Since the beginning of the border closure, Americans have been allowed to cross Canada directly into Alaska for non-discretionary reasons, such as work or returning home. By the summer, it became clear that some were breaking the rules by going off the road for leisure trips while hiking.
“We had cases where people entered Quebec, transiting to Alaska from the east coast, and they spent more than two weeks in Canada,” said Vinette.
In response, the CBSA is now indicating at which border crossings drivers bound for Alaska can enter and on what date they must leave Canada.
“Anyone who has taken more time will be scrutinized and may even be denied entry into Canada in the future,” Vinette said.
Americans always try to cross for shopping
Although millions of travelers entered Canada during the border closure, the CBSA also denied entry to 28,612 foreigners (mostly tourists.
More than 4,000 of them have been denied entry in the past two months, despite months of CBSA reporting and warnings about the Canada-US border closure.
“Some are arriving unknowingly, not understanding or not having… captured one of our media, ‘Now is not the time to travel,'” Vinette said.

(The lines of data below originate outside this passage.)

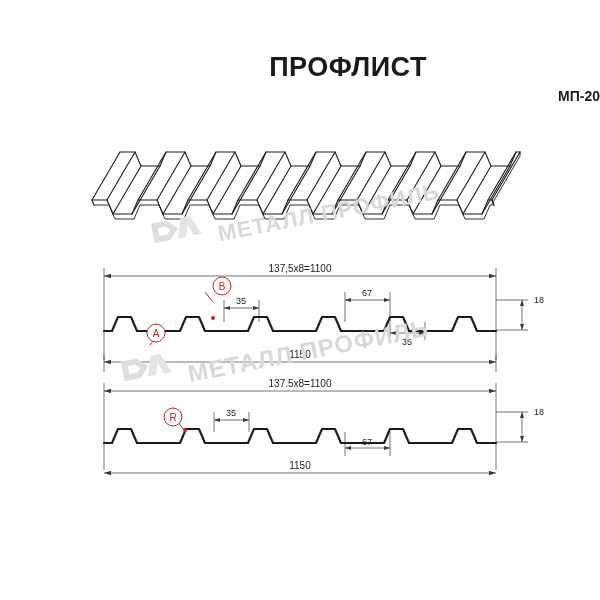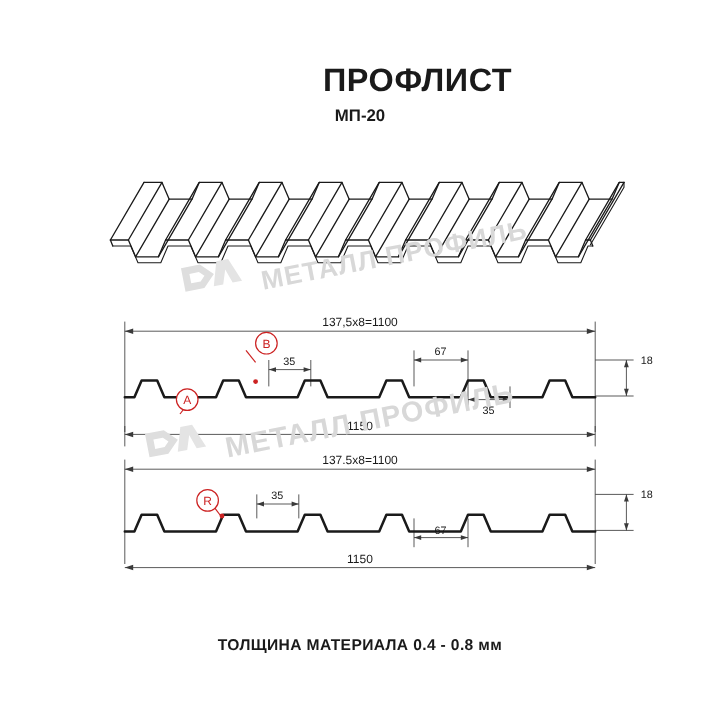--- a/index.html
+++ b/index.html
@@ -38,7 +38,7 @@
     top: 88px;
     left: 0;
     width: 600px;
-    text-align: center;
+    text-align: right;
     font-size: 14px;
     font-weight: bold;
     color: #1a1a1a;

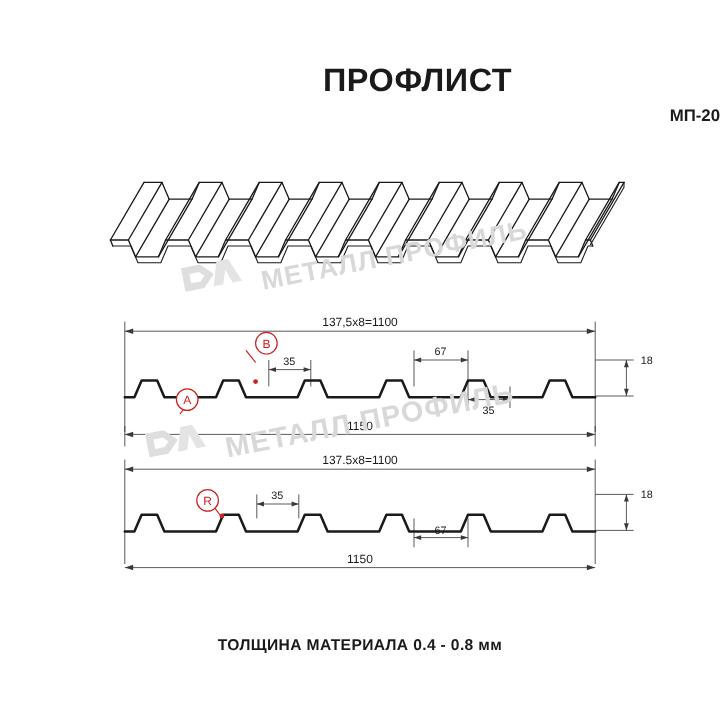--- a/index.html
+++ b/index.html
@@ -270,7 +270,6 @@
   </svg>
   <div class="wm wm2">МЕТАЛЛ ПРОФИЛЬ</div>
 
-  <div class="footer">ТОЛЩИНА МАТЕРИАЛА 0.4 - 0.8 мм</div>
 </div>
 
 </body></html>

During the first six months of the pandemic, CBSA officers also had to turn away many people who attempted to visit loved ones in Canada, including their partners. Although Canada started allowing foreigners with immediate families to enter in September, many unmarried couples were not eligible.
“It was heartbreaking because you had people coming to the border, wanting to get together, not having been with partners for long periods of time,” Vinette said.
Canada further eased its travel restrictions on October 8, allowing some extended families and couples who have been out for at least a year to reunite – once they get the government’s prior approval.
“He certainly did [a border officer’s] much easier job, ”Vinette said.